Social justice involves life and death. It deeply affects people’s living conditions, their chance of falling ill as well as the underlying risk of premature death. Healthy living conditions and life expectancy continue to increase in some parts of the society and alarmingly they fail to improve in others sections. Today a girl born in certain countries can expect to live for more than 80 years – but sometimes less than 45 years if she is born in elsewhere. Even there are vivid significant differences in health parameters within countries and those have a close link with the extent of socio-economic disparity. Disparity of such magnitude, between and within countries, simply should never take place (Commission on Social Determinants of Health, 2008).

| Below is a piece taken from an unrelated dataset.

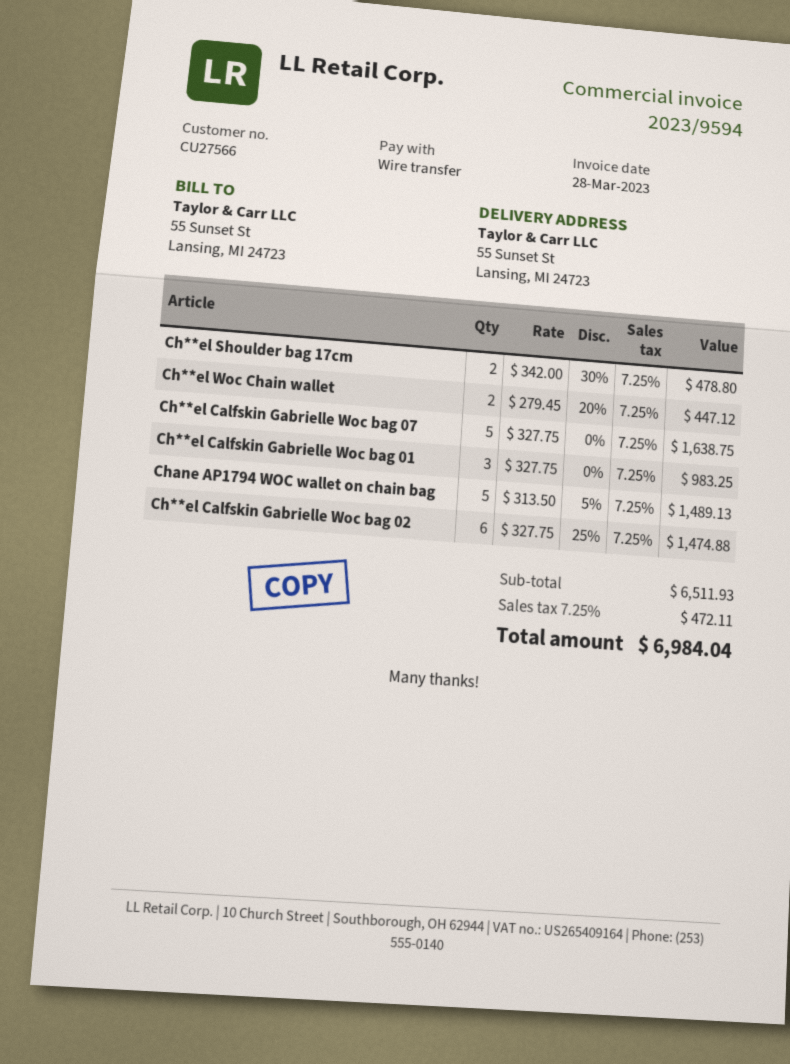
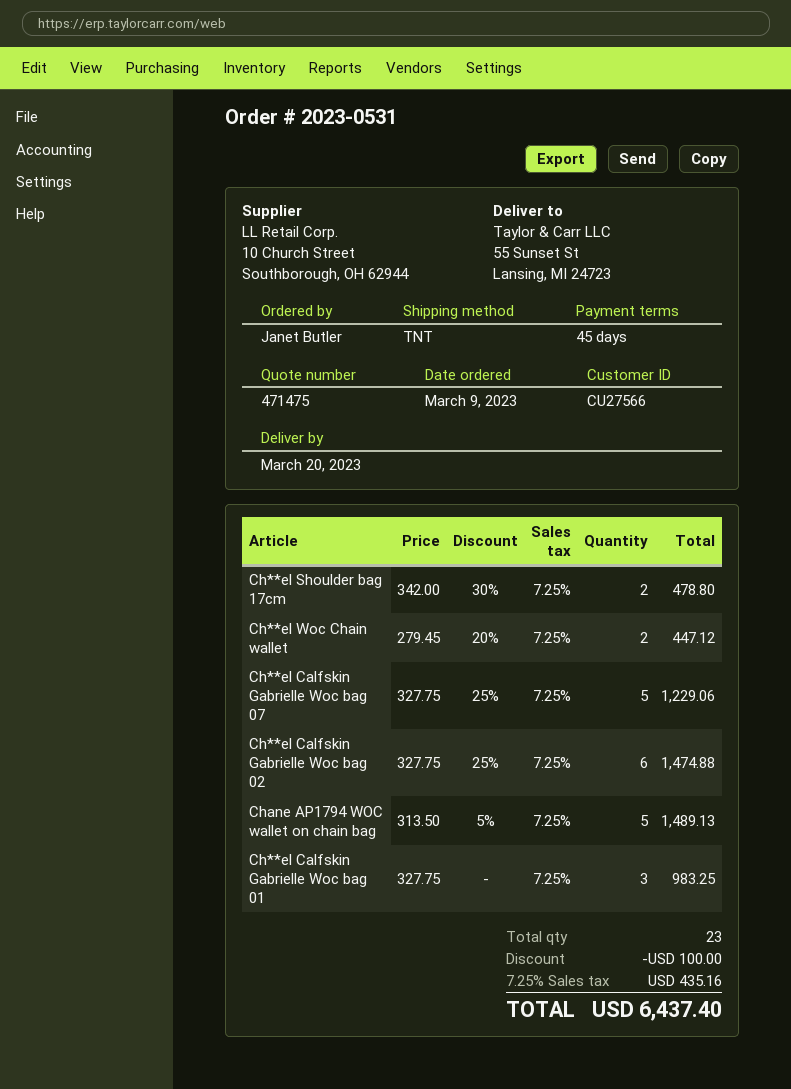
Ch**el Calfskin Gabrielle Woc bag 07: 5 x 327.75 = 1638.75 -> 5 x 327.75 - 25% = 1229.06
discount: none -> 100.00
tax: 7.25% = 472.11 -> 7.25% = 435.16
total: 6984.04 -> 6437.40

These disparity in health conditions and facilities show up because of the situations in which people live, grow, work, and age, and the surrounding system available for the public to tackle diseases. The conditions in which people survive and die are, in turn, shaped by social, economic and political forces. Economic and social policies present a deterministic impact on whether a child can sustain the growth and develop to its workable potential and lead a prosperous life, or whether his life will succumb to failure in terms of contribution to the society. The type of health issues that the poor and rich nations have to resolve are increasingly converging. The development of a socio-economic system, poor or rich, can be tested by the attributes such as its population health quality, how equitably health provisions are distributed across the social classes, and the degree of prevention and protection facilities provided to the disadvantaged section as a result of deteriorating health conditions.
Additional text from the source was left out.